When the Drug Enforcement Administration (DEA) said it would consider rescheduling cannabis, many were hopeful that their life-saving medicine would finally lose its Schedule I status and receive government recognition of its medicinal benefits.
Not only was it not rescheduled, but the head of the DEA apparently had a hell of a time laughing about the prospect of these medicinal qualities.
Rightly so, anti-prohibitionists were outraged and, like any well-organized community, took to social media with hashtags, links to articles like this one and even pictures of the numbers written on their palms next to a “talk to the hand” anecdote.
Read on to find out the truth about what this patent really means because it’s probably not what you think. You don’t have to remember the number, just remember the facts.
1. How the U.S. Got Patent 6630507
Patent 6630507 was granted to the Department of Health and Human Services in 2003.
When the National Institutes of Health (NIH), which operates under this department, uncovers potential innovations or other discoveries, they apply for a patent so that they can control the research and allow others to do testing.

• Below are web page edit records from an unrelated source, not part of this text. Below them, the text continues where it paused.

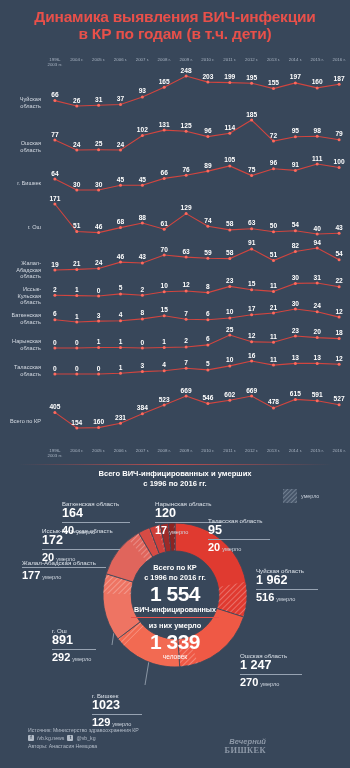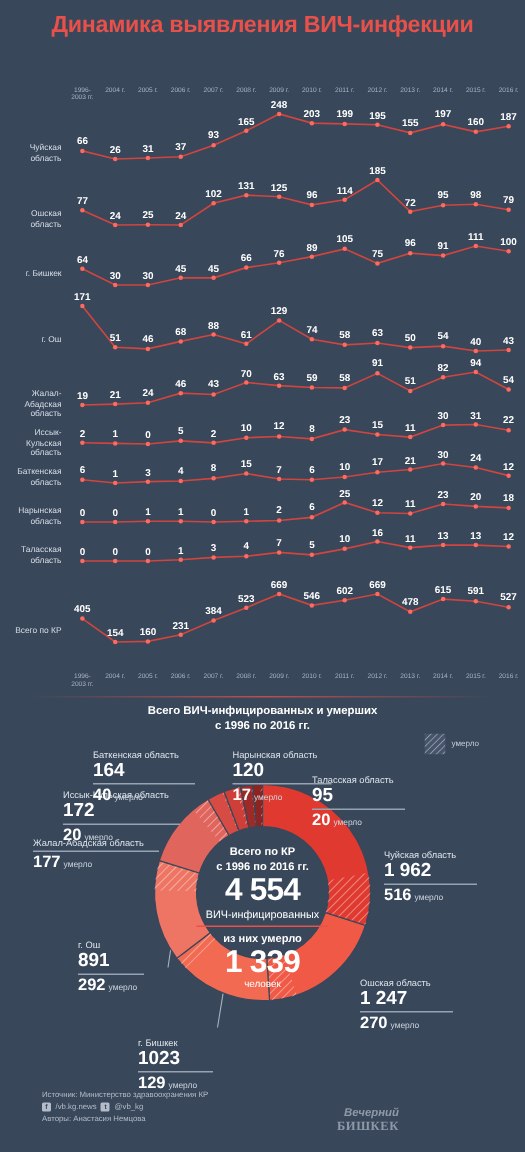"в КР по годам (в" div { html: none -> <div>в КР по годам (в т.ч. дети)</div> }
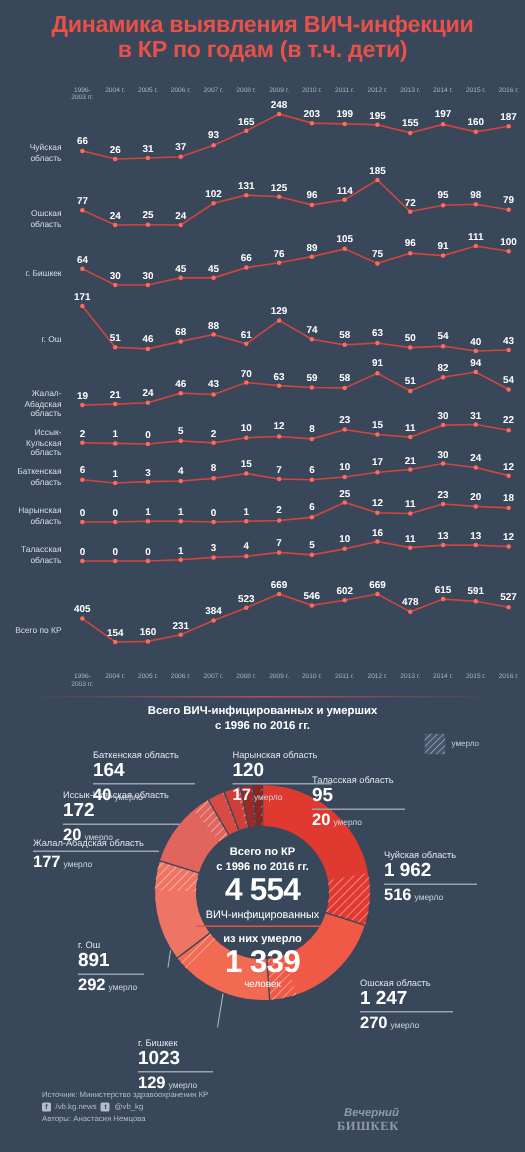"4 554" div.ct-big { text: 4 554 -> 1 554 }
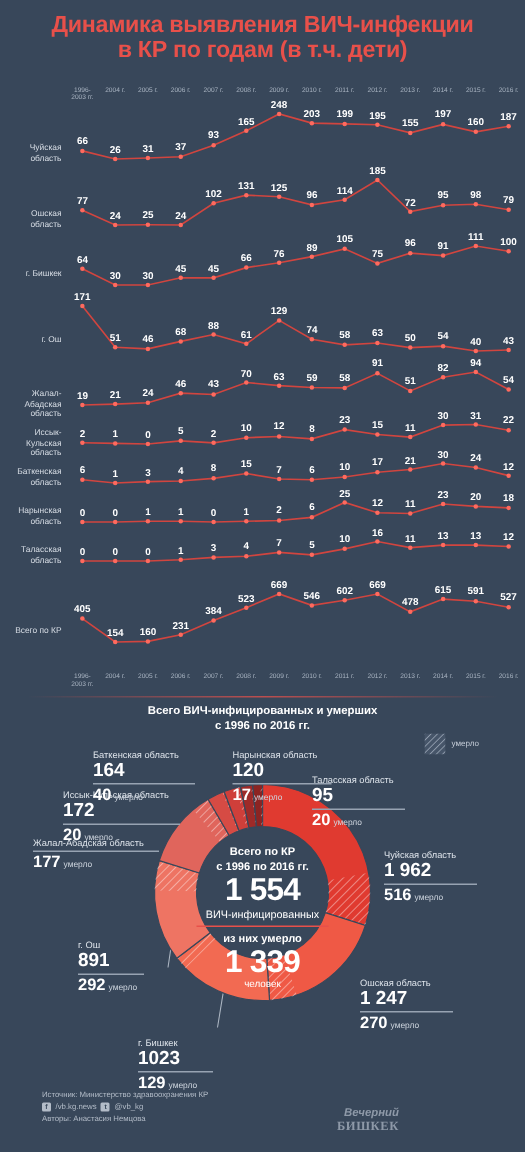"ВИЧ-инфицированных" .ct-sub { font-weight: normal -> bold }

Scientists with the NIH were searching for antioxidant qualities to help in degenerative brain diseases when they applied for the patent in 1999.
2. What the Patent Really Says
You may have heard that the U.S. has a patent on cannabis, but that is only partly correct.
Patent 6630507 only covers some non-psychoactive compounds found in the plant, rather than the whole plant, which means it has nothing to do with tetrahydrocannabinol (THC).
Possibly the most medicinally important compound, cannabidiol (CBD), is mentioned, though, and quite often.
The patent also states, “No signs of toxicity or serious side effects have been observed following chronic administration of cannabidiol to healthy volunteers, even in large acute doses….”
So, basically, the government knows both that certain compounds in cannabis have medicinal properties and that they are not at all harmful for human consumption.
3. The NIH’s Medicinal Expectations for Cannabis
In the abstract alone, scientists express that non-psychoactive cannabinoids act as antioxidants which could aid in the treatment of Alzheimer’s, Parkinson’s and HIV dementia.
They even state that it could be preventative in that these compounds could limit damage caused by stroke and other trauma.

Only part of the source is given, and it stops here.